和癌症晚期的格斯共度的典型一天:
我大約中午去他家,這時他已經吃過早餐,也吐過早餐了。他坐著輪椅在大門口迎接我,他已不再是那個身材結實、英俊非凡、在互助小組盯著我看的男孩子了,但仍然帶著半個微笑,仍然叼著沒點燃的煙,他的藍眼睛仍然明亮生動。

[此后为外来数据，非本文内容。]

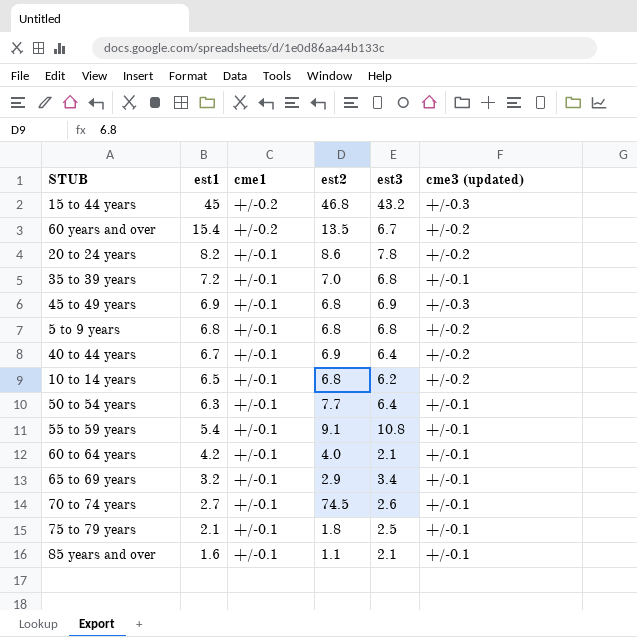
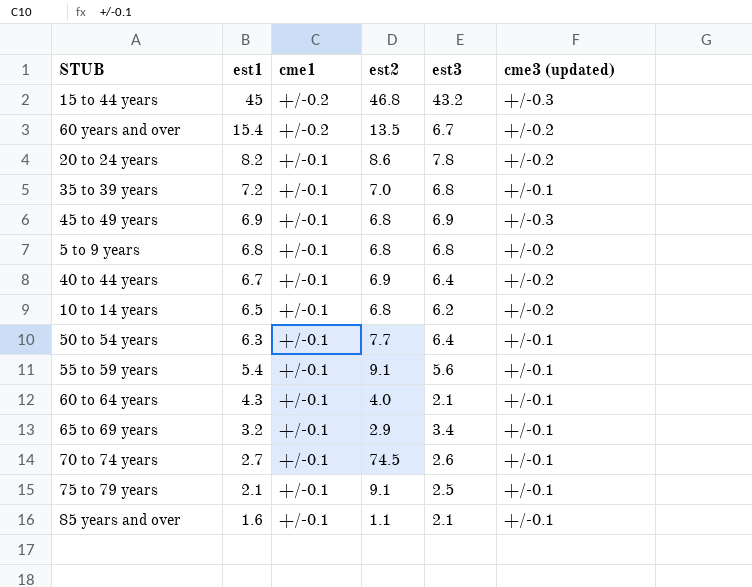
55 to 59 years | est3: 10.8 -> 5.6
60 to 64 years | est1: 4.2 -> 4.3
75 to 79 years | est2: 1.8 -> 9.1

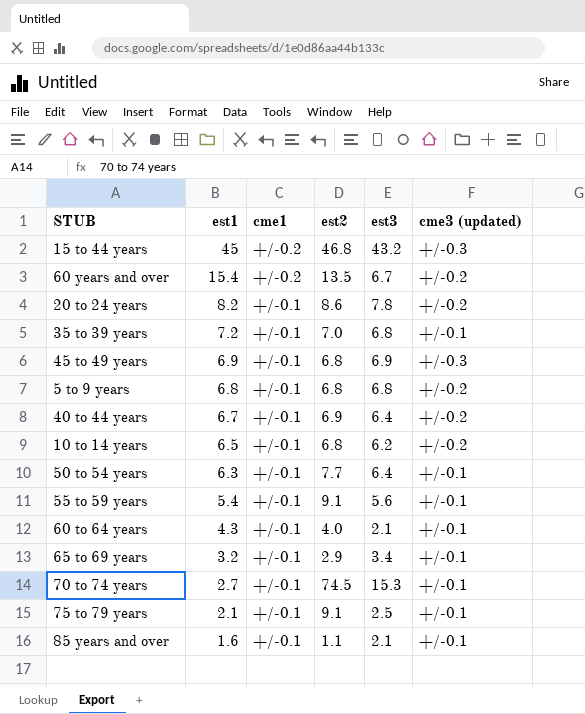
70 to 74 years | est3: 2.6 -> 15.3

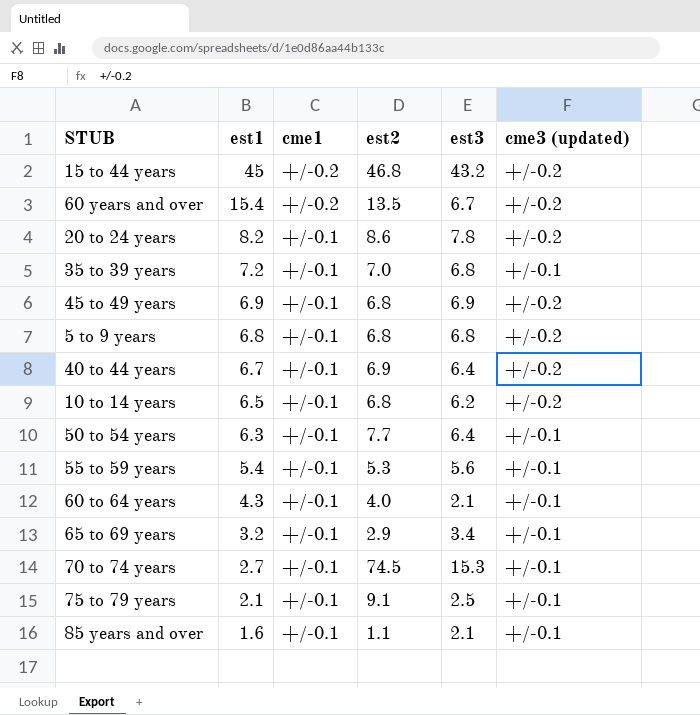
15 to 44 years | cme3 (updated): +/-0.3 -> +/-0.2
45 to 49 years | cme3 (updated): +/-0.3 -> +/-0.2
55 to 59 years | est2: 9.1 -> 5.3

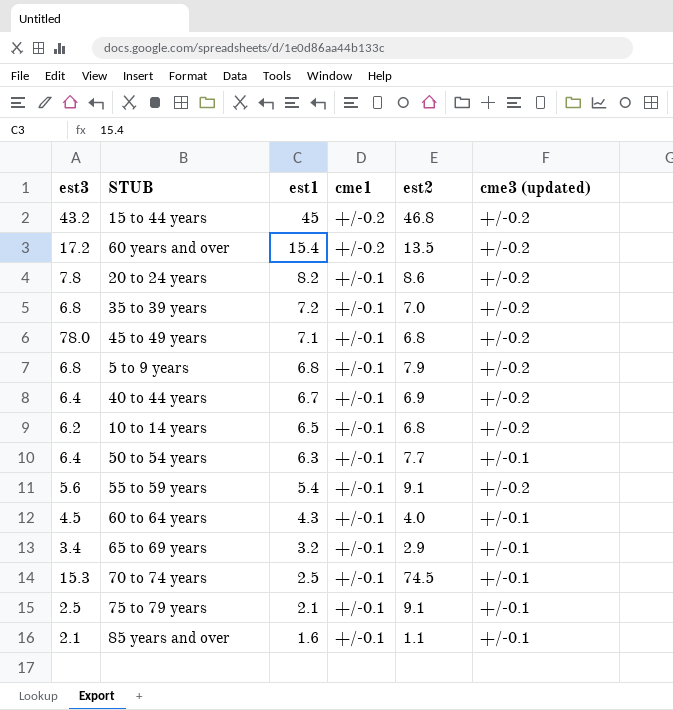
column est3 | position: 5 -> 1
60 years and over | est3: 6.7 -> 17.2
35 to 39 years | cme3 (updated): +/-0.1 -> +/-0.2
45 to 49 years | est3: 6.9 -> 78.0
45 to 49 years | est1: 6.9 -> 7.1
5 to 9 years | est2: 6.8 -> 7.9
55 to 59 years | est2: 5.3 -> 9.1
55 to 59 years | cme3 (updated): +/-0.1 -> +/-0.2
60 to 64 years | est3: 2.1 -> 4.5
70 to 74 years | est1: 2.7 -> 2.5

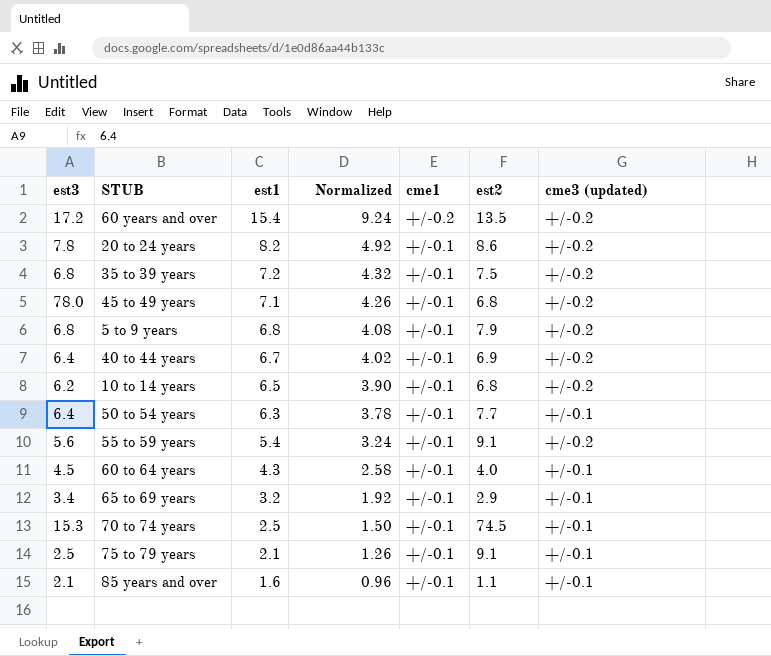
column Normalized | formula: none -> [est1] * 0.6
row 15 to 44 years: 43.2 | 45 | +/-0.2 | 46.8 | +/-0.2 -> none
35 to 39 years | est2: 7.0 -> 7.5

我們和他父母一起在餐廳吃午飯。花生醬果凍三明治和昨晚剩的蘆筍。格斯沒吃。我問他感覺怎麼樣。
「好極了,」他說,「你呢?」
「不壞。你昨晚做什麼了?」
「我睡了好久。我想給你寫個續集的,海蓁·格蕾絲,但我就是一直都他媽那麼累。」
「你可以講給我聽啊。」我說。
「好吧,我仍然堅持前範·豪滕時代我對於荷蘭鬱金香老爹的分析。不是個騙子,但也沒有他故意讓人以為的那麼有錢。」
「安娜的媽媽怎麼樣了呢?」
「關於她還沒有最後決定呢。耐心點,螞蚱小姐。」奧古斯塔斯微微一笑。他父母一直安靜地看著他,分毫也不願挪開視線,好像他們想趁「格斯·沃特斯演出季」還沒結束之前盡情欣賞。「有時候我夢見我在寫回憶錄。回憶錄正是我所需要的,能讓我留在熱愛我的公眾的心裡,永誌不忘。」
「你都有我了,幹嗎還需要熱愛你的公眾?」我問。
「海蓁·格蕾絲,如果你像我一樣有吸引人的外貌和人格魅力,讓認識的人鍾情於你不是什麼難事。但讓陌生人也愛你……那可是有訣竅的。」
我翻了個白眼。
吃完午飯,我們出門到後院去。他的身體還可以,足以自己開動輪椅,過門檻的時候還使了個小小的前輪離地平衡特技。就算到了這時候,他的運動員素質還在,協調性和敏捷的反應能力還在,大量的麻醉藥物也無法完全掩蓋。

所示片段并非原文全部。